United States District Court, D. Colorado

December 14, 2018

KRISTOPHER HANCOCK, Plaintiff,
v.
CIRBO, Captain, PORSHA, Sargent, Defendants.

          REPORT AND RECOMMENDATION ON DEFENDANTS' MOTION TO DISMISS PLAINTIFF'S AMENDED COMPLAINT (DKT. #23)

          N. REID NEUREITER UNITED STATE MAGISTRATE JUDGE.

         This case is before the Court pursuant to an Order (Dkt. #24) issued by Judge Raymond P. Moore referring Defendants Andra Cirbo and Derrick Porcher's[1] (collectively "Defendants") Motion to Dismiss Plaintiff's Amended Complaint. (Dkt. #23.) Plaintiff Kristopher Hancock, who proceeds pro se, filed a Response. (Dkt. #30.) No reply was filed. On December 11, 2018, the Court held a hearing on the subject motion. (Dkt. #35.) The Court has taken judicial notice of the Court's file, considered the applicable Federal Rules of Civil Procedure and case law, and makes the following recommendation.

         I. BACKGROUND

         a. Procedural History

         On September 19, 2017, Mr. Hancock filed, pro se, a Prisoner Complaint (Dkt. #1) asserting a deprivation of his constitutional rights pursuant to 42 U.S.C. § 1983 and 28 U.S.C. § 1343. Mr. Hancock was granted leave to proceed in forma pauperis pursuant to 28 U.S.C. § 1915. (Dkt. #9.) On November 3, 2017, Magistrate Judge Gallagher directed Mr. Hancock to file an amended prisoner complaint that adequately asserted persona! participation by all named defendants. (Dkt. #10.) Mr. Hancock filed an Amended Prisoner Complaint on Decembers, 2017 (Dkt. 11), but was again directed to amend his allegations. (Dkt. #12.) When he failed to do so, Judge Babcock dismissed Mr. Hancock's claims against certain defendants, and the remaining claims against Defendants Porcher and Cirbo were drawn to Judge Moore and Magistrate Judge Watanabe. (Dkt. #13.) When Magistrate Judge Watanabe retired, the case was assigned to me. (Dkt. #33.)

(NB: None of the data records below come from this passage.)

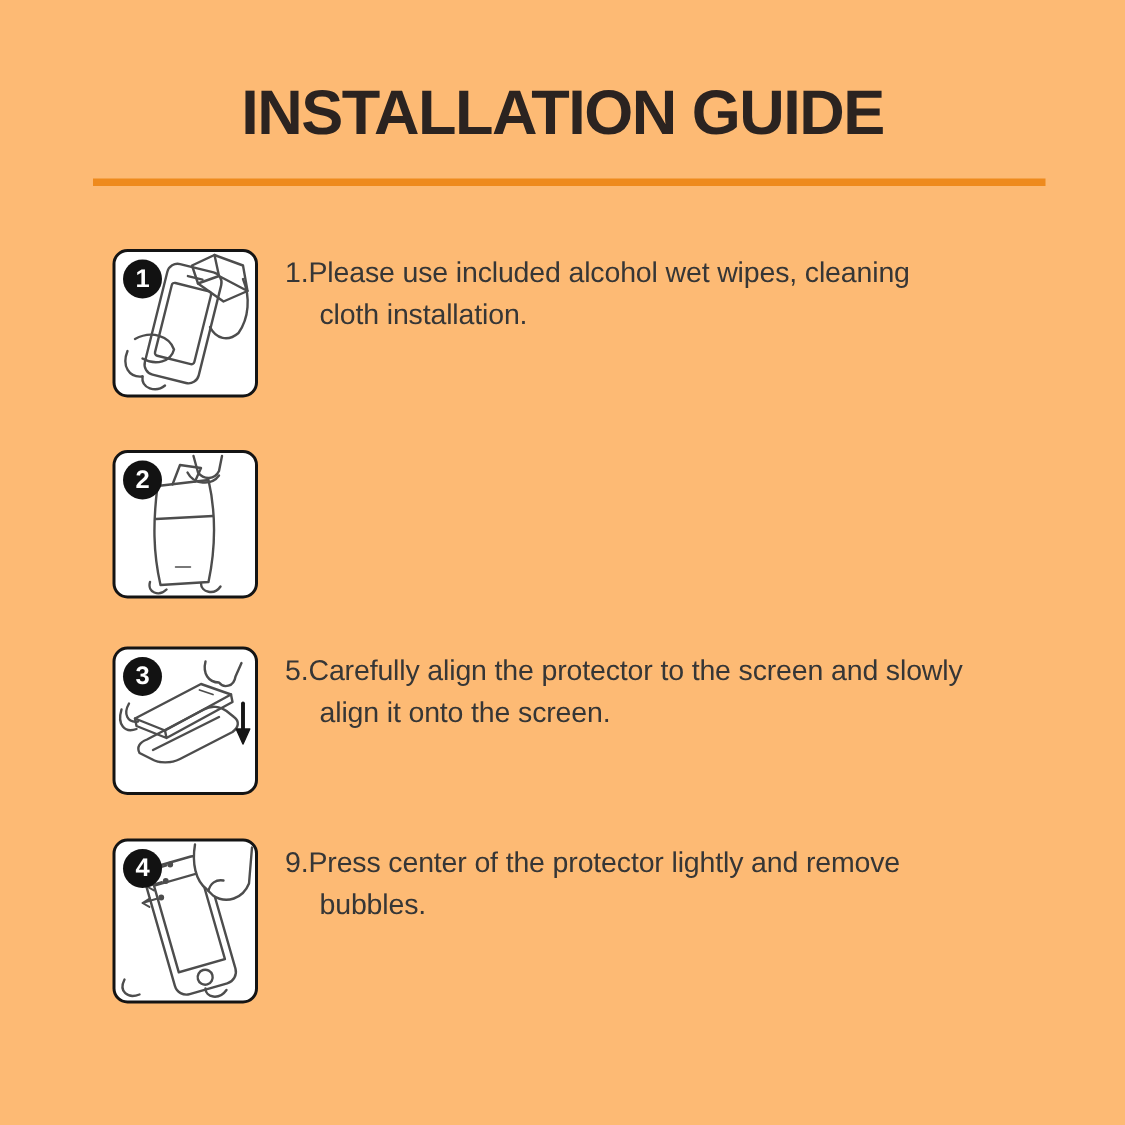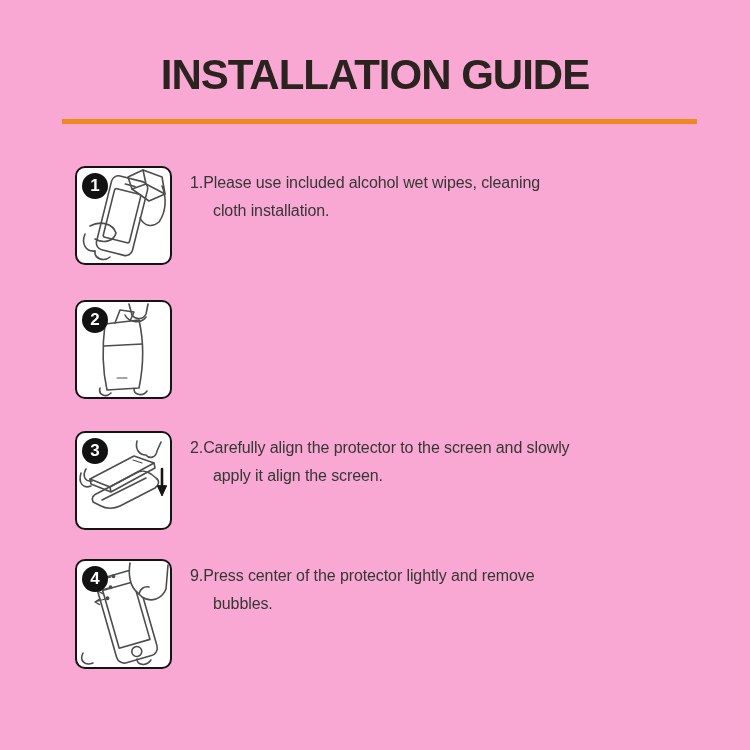--- a/index.html
+++ b/index.html
@@ -6,7 +6,7 @@
   .page{
     position:relative;
     width:750px;height:750px;
-    background:#f9a8d4;
+    background:#fdba74;
     font-family:"Liberation Sans", sans-serif;
     overflow:hidden;
   }

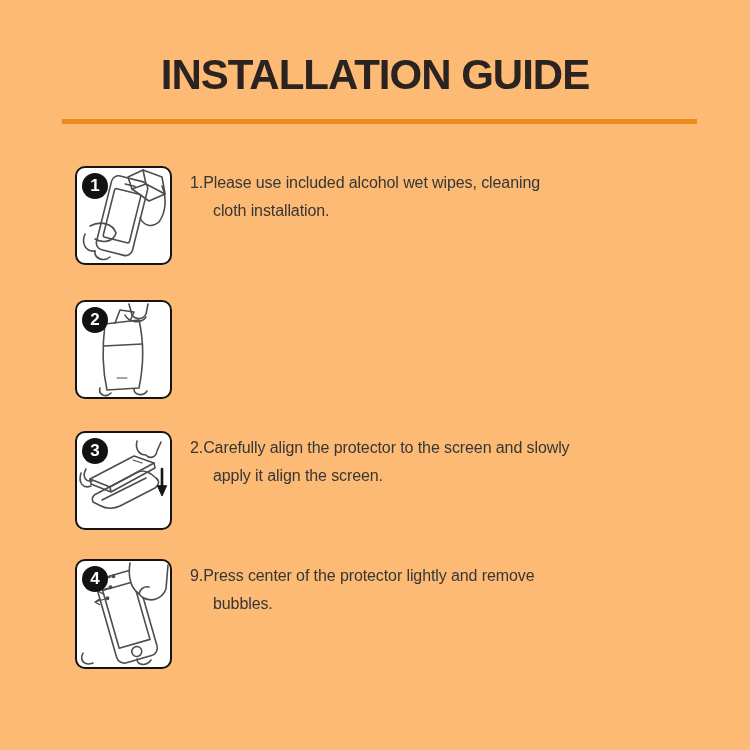--- a/index.html
+++ b/index.html
@@ -44,7 +44,7 @@
   }
   .step-text{
     width:505px;margin-top:3px;
-    font-size:16px;line-height:28px;
+    font-size:19px;line-height:28px;
     color:#363636;letter-spacing:-0.1px;
   }
   .step-text .line{white-space:nowrap;}

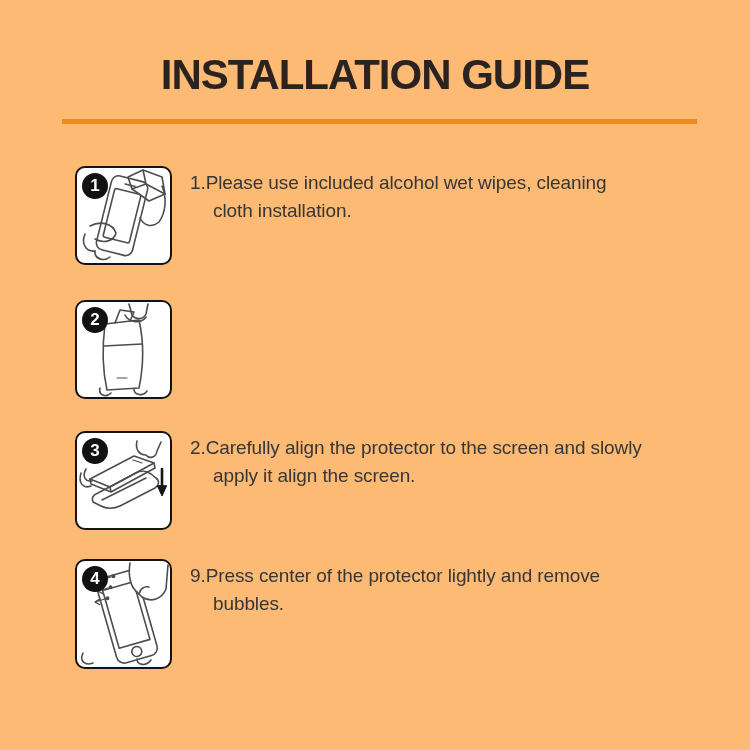--- a/index.html
+++ b/index.html
@@ -122,7 +122,7 @@
       </svg>
     </div>
     <div class="step-text">
-      <div class="line">2.Carefully align the protector to  the screen and slowly</div>
+      <div class="line">5.Carefully align the protector to  the screen and slowly</div>
       <div class="line cont">apply it align the screen.</div>
     </div>
   </div>

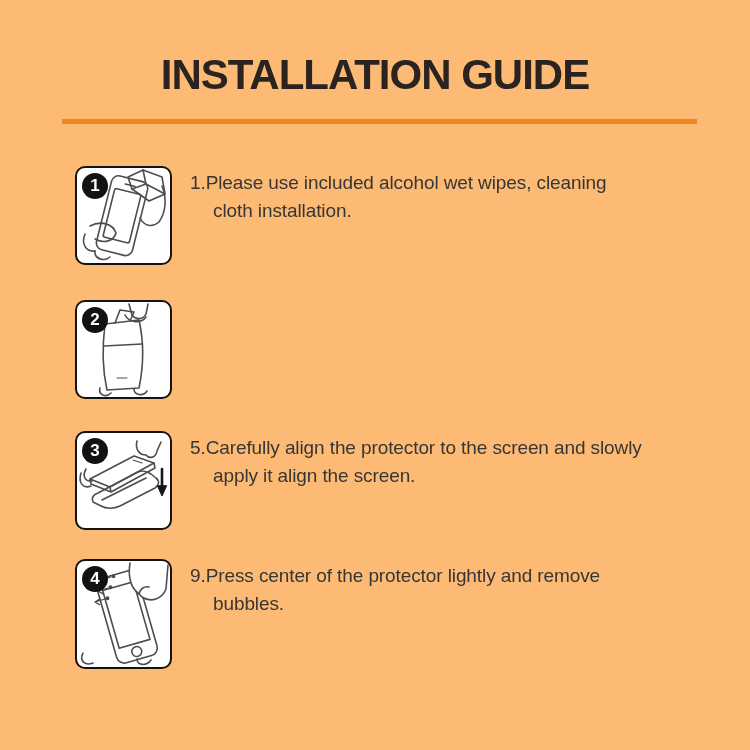--- a/index.html
+++ b/index.html
@@ -123,7 +123,7 @@
     </div>
     <div class="step-text">
       <div class="line">5.Carefully align the protector to  the screen and slowly</div>
-      <div class="line cont">apply it align the screen.</div>
+      <div class="line cont">align it onto the screen.</div>
     </div>
   </div>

         b. Plaintiffs Allegations

         The following allegations are taken from the relevant, non-dismissed portions of Mr. Hancock's Amended Prisoner Complaint ("Amended Complaint") (Dkt. #11) and are presumed to be true for the purposes of this motion.

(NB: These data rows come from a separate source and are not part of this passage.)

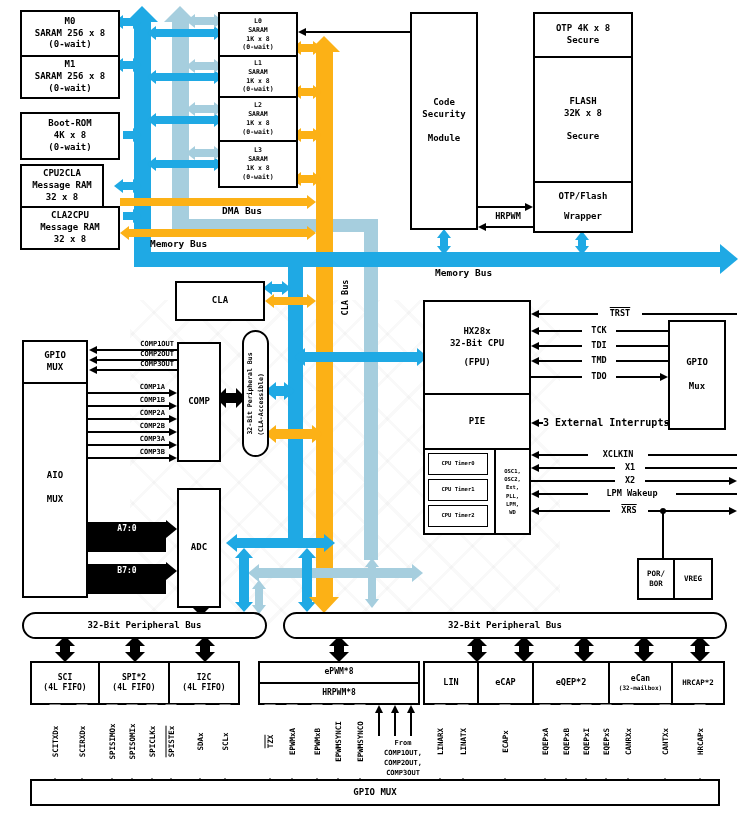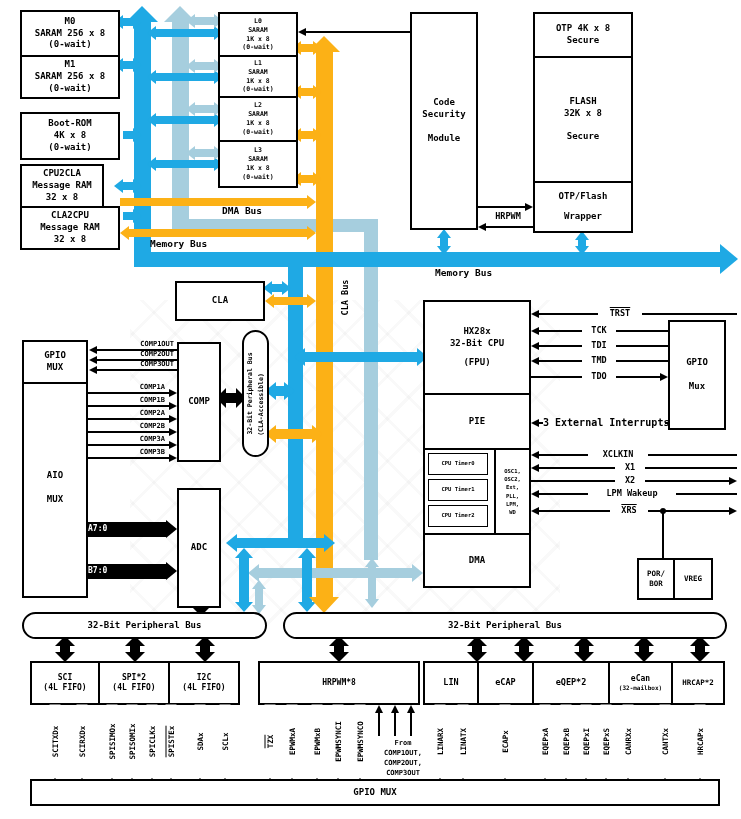--- a/index.html
+++ b/index.html
@@ -41,7 +41,7 @@
   .dahb{position:absolute;height:10px;background:#000;z-index:2}
   .dahb::before{content:"";position:absolute;left:-10px;top:-5px;width:0;height:0;border-top:10px solid transparent;border-bottom:10px solid transparent;border-right:10px solid #000}
   .dahb::after{content:"";position:absolute;right:-10px;top:-5px;width:0;height:0;border-top:10px solid transparent;border-bottom:10px solid transparent;border-left:10px solid #000}
-  .blackbar{position:absolute;height:15px;background:#000;color:#fff;font-size:8px;line-height:13px;text-align:left;z-index:3}
+  .blackbar{position:absolute;height:30px;background:#000;color:#fff;font-size:8px;line-height:13px;text-align:center;z-index:3}
   .blackbar::after{content:"";position:absolute;right:-11px;top:-2px;width:0;height:0;border-top:9px solid transparent;border-bottom:9px solid transparent;border-left:11px solid #000}
   .lab{position:absolute;font-size:8.5px;line-height:11px;height:11px;text-align:center;background:#fff;z-index:4;white-space:nowrap}
   .slab{position:absolute;font-size:7px;line-height:9px;height:9px;text-align:right;z-index:4;white-space:nowrap}

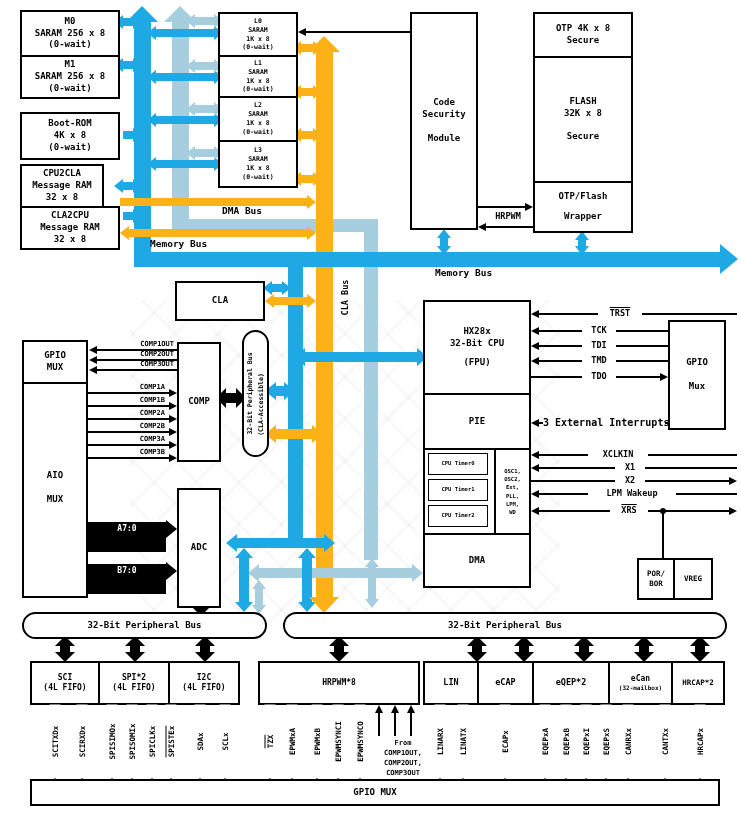--- a/index.html
+++ b/index.html
@@ -294,9 +294,6 @@
       <span>LPM,</span>
       <span>WD</span>
   </div>
-  <div class="box" style="left:423px;top:533px;width:108px;height:55px">
-    <span>DMA</span>
-  </div>
 
   <div class="box" style="left:668px;top:320px;width:58px;height:110px">
     <span>GPIO</span>

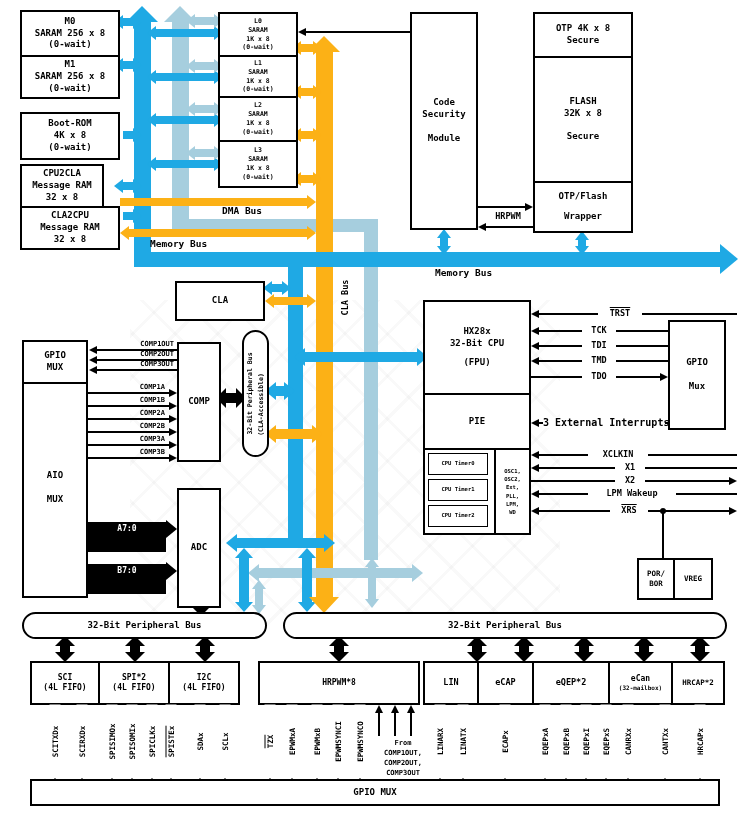--- a/index.html
+++ b/index.html
@@ -367,6 +367,9 @@
       <span>(4L FIFO)</span>
   </div>
   <div class="box" style="left:258px;top:661px;width:162px;height:44px;font-size:8px;padding:0;justify-content:stretch">
+    <div style="flex:1;display:flex;align-items:center;justify-content:center;border-bottom:2px solid #000;width:100%">
+        <span>ePWM*8</span>
+      </div>
     <div style="flex:1;display:flex;align-items:center;justify-content:center;width:100%">
         <span>HRPWM*8</span>
       </div>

         Mr. Hancock is in the custody of the Colorado Department of Corrections ("CDOC") and is currently incarcerated at the Colorado Territorial Correctional Facility ("CTCF"). Mr. Hancock alleges that he is Jewish and that his religious beliefs require him to eat a kosher diet. (Id. at 4.) Mr. Hancock claims that he informed officials at the El Paso County Jail and the CDOC that he required a kosher meal for religious purposes. (Id.) He alleges that Defendant Porcher, who oversaw prisoner intake at the Denver Reception and Diagnostic Center ("DRDC"), failed to allow him to fill out a preference sheet so that he could receive kosher meals. (Id. 5.) Defendant Porcher also forced Mr. Hancock to shave off his beard, the wearing of which is a part of Mr. Hancock's religious beliefs. (Id.) Mr. Hancock alleges that Defendant Cirbo, the "kosher provider," denied several requests to provide him with a kosher meal. (Id.) Although the Amended Complaint does not specify how long he was denied religious meals, at the hearing held on December 11, 2018, Mr. Hancock clarified that it was two to three months. He also informed the Court that he has since been permitted to grow out his beard.

         Mr. Hancock claims that Defendants have violated his rights under the First, Eighth, and Fourteenth Amendments, and under Colo. Rev. Stat. § 17-42-101. He asserts the following request for relief:

The relief which l[']m requesting that the Defendants be order[e]d to pay 10, 000 (Ten Thousand Dollars) a day for everyday [sic] that Plaintiff went without his kosher diet, and by them denieing [sic] him his religious belief[]s for the pain and humility, that all Defendants pay 10, 000 dollars a day for violating my const, rights[.] I also want one million dollars in damages in this action.

(Id. at 7) (extraneous quotation marks omitted.)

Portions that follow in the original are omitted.